--- Exercise materials Enclosed Below ---

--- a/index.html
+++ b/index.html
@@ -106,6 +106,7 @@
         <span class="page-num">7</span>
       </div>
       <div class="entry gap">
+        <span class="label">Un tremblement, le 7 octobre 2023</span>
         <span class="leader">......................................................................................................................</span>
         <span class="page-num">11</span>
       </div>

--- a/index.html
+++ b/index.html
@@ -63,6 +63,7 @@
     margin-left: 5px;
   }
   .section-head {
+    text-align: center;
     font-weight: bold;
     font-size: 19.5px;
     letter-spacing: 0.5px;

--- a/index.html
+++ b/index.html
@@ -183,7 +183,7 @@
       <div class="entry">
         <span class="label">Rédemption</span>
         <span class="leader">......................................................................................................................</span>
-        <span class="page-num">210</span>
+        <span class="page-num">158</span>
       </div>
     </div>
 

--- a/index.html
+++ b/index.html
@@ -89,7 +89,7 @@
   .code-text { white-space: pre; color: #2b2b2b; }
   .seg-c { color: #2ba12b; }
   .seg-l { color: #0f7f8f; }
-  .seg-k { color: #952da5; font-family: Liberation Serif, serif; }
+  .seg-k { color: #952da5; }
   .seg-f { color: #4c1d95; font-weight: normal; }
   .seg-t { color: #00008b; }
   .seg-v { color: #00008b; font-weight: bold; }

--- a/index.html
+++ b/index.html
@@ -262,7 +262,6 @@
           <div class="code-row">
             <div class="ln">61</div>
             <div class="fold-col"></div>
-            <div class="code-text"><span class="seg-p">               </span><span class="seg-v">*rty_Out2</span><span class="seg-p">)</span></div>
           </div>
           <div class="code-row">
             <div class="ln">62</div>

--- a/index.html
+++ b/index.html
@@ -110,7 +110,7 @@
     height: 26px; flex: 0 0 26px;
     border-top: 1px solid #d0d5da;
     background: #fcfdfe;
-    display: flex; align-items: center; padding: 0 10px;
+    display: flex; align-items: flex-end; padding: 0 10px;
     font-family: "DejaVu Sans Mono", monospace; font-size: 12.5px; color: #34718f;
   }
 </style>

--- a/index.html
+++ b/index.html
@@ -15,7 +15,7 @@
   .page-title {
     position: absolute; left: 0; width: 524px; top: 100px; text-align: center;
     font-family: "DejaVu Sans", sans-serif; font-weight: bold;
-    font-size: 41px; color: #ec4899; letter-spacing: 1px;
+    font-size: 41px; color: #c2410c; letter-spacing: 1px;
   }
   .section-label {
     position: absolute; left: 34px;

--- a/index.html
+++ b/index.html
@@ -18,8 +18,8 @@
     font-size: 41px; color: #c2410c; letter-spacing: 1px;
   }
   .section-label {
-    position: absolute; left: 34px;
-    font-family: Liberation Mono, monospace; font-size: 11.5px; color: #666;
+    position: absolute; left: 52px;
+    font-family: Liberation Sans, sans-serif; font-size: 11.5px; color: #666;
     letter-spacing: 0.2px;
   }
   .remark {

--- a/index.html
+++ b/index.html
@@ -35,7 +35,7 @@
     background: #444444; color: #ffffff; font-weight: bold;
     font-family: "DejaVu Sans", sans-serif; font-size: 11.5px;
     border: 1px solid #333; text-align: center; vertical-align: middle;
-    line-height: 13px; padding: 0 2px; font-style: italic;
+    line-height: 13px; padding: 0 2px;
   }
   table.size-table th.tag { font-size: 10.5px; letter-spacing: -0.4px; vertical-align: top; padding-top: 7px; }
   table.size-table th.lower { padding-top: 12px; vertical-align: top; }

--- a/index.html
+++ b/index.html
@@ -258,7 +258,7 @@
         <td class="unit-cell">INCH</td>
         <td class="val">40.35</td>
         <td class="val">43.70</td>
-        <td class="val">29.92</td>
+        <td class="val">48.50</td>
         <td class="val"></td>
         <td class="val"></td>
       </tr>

--- End of Enclosed Exercise materials ---

__Instructions for the task__:
Your output should match the records above word for word.

__Exercise result__:
--- a/index.html
+++ b/index.html
@@ -106,6 +106,7 @@
         <span class="page-num">7</span>
       </div>
       <div class="entry gap">
+        <span class="label">Un tremblement, le 7 octobre 2023</span>
         <span class="leader">......................................................................................................................</span>
         <span class="page-num">11</span>
       </div>

--- a/index.html
+++ b/index.html
@@ -63,6 +63,7 @@
     margin-left: 5px;
   }
   .section-head {
+    text-align: center;
     font-weight: bold;
     font-size: 19.5px;
     letter-spacing: 0.5px;

--- a/index.html
+++ b/index.html
@@ -183,7 +183,7 @@
       <div class="entry">
         <span class="label">Rédemption</span>
         <span class="leader">......................................................................................................................</span>
-        <span class="page-num">210</span>
+        <span class="page-num">158</span>
       </div>
     </div>
 

--- a/index.html
+++ b/index.html
@@ -89,7 +89,7 @@
   .code-text { white-space: pre; color: #2b2b2b; }
   .seg-c { color: #2ba12b; }
   .seg-l { color: #0f7f8f; }
-  .seg-k { color: #952da5; font-family: Liberation Serif, serif; }
+  .seg-k { color: #952da5; }
   .seg-f { color: #4c1d95; font-weight: normal; }
   .seg-t { color: #00008b; }
   .seg-v { color: #00008b; font-weight: bold; }

--- a/index.html
+++ b/index.html
@@ -262,7 +262,6 @@
           <div class="code-row">
             <div class="ln">61</div>
             <div class="fold-col"></div>
-            <div class="code-text"><span class="seg-p">               </span><span class="seg-v">*rty_Out2</span><span class="seg-p">)</span></div>
           </div>
           <div class="code-row">
             <div class="ln">62</div>

--- a/index.html
+++ b/index.html
@@ -110,7 +110,7 @@
     height: 26px; flex: 0 0 26px;
     border-top: 1px solid #d0d5da;
     background: #fcfdfe;
-    display: flex; align-items: center; padding: 0 10px;
+    display: flex; align-items: flex-end; padding: 0 10px;
     font-family: "DejaVu Sans Mono", monospace; font-size: 12.5px; color: #34718f;
   }
 </style>

--- a/index.html
+++ b/index.html
@@ -15,7 +15,7 @@
   .page-title {
     position: absolute; left: 0; width: 524px; top: 100px; text-align: center;
     font-family: "DejaVu Sans", sans-serif; font-weight: bold;
-    font-size: 41px; color: #ec4899; letter-spacing: 1px;
+    font-size: 41px; color: #c2410c; letter-spacing: 1px;
   }
   .section-label {
     position: absolute; left: 34px;

--- a/index.html
+++ b/index.html
@@ -18,8 +18,8 @@
     font-size: 41px; color: #c2410c; letter-spacing: 1px;
   }
   .section-label {
-    position: absolute; left: 34px;
-    font-family: Liberation Mono, monospace; font-size: 11.5px; color: #666;
+    position: absolute; left: 52px;
+    font-family: Liberation Sans, sans-serif; font-size: 11.5px; color: #666;
     letter-spacing: 0.2px;
   }
   .remark {

--- a/index.html
+++ b/index.html
@@ -35,7 +35,7 @@
     background: #444444; color: #ffffff; font-weight: bold;
     font-family: "DejaVu Sans", sans-serif; font-size: 11.5px;
     border: 1px solid #333; text-align: center; vertical-align: middle;
-    line-height: 13px; padding: 0 2px; font-style: italic;
+    line-height: 13px; padding: 0 2px;
   }
   table.size-table th.tag { font-size: 10.5px; letter-spacing: -0.4px; vertical-align: top; padding-top: 7px; }
   table.size-table th.lower { padding-top: 12px; vertical-align: top; }

--- a/index.html
+++ b/index.html
@@ -258,7 +258,7 @@
         <td class="unit-cell">INCH</td>
         <td class="val">40.35</td>
         <td class="val">43.70</td>
-        <td class="val">29.92</td>
+        <td class="val">48.50</td>
         <td class="val"></td>
         <td class="val"></td>
       </tr>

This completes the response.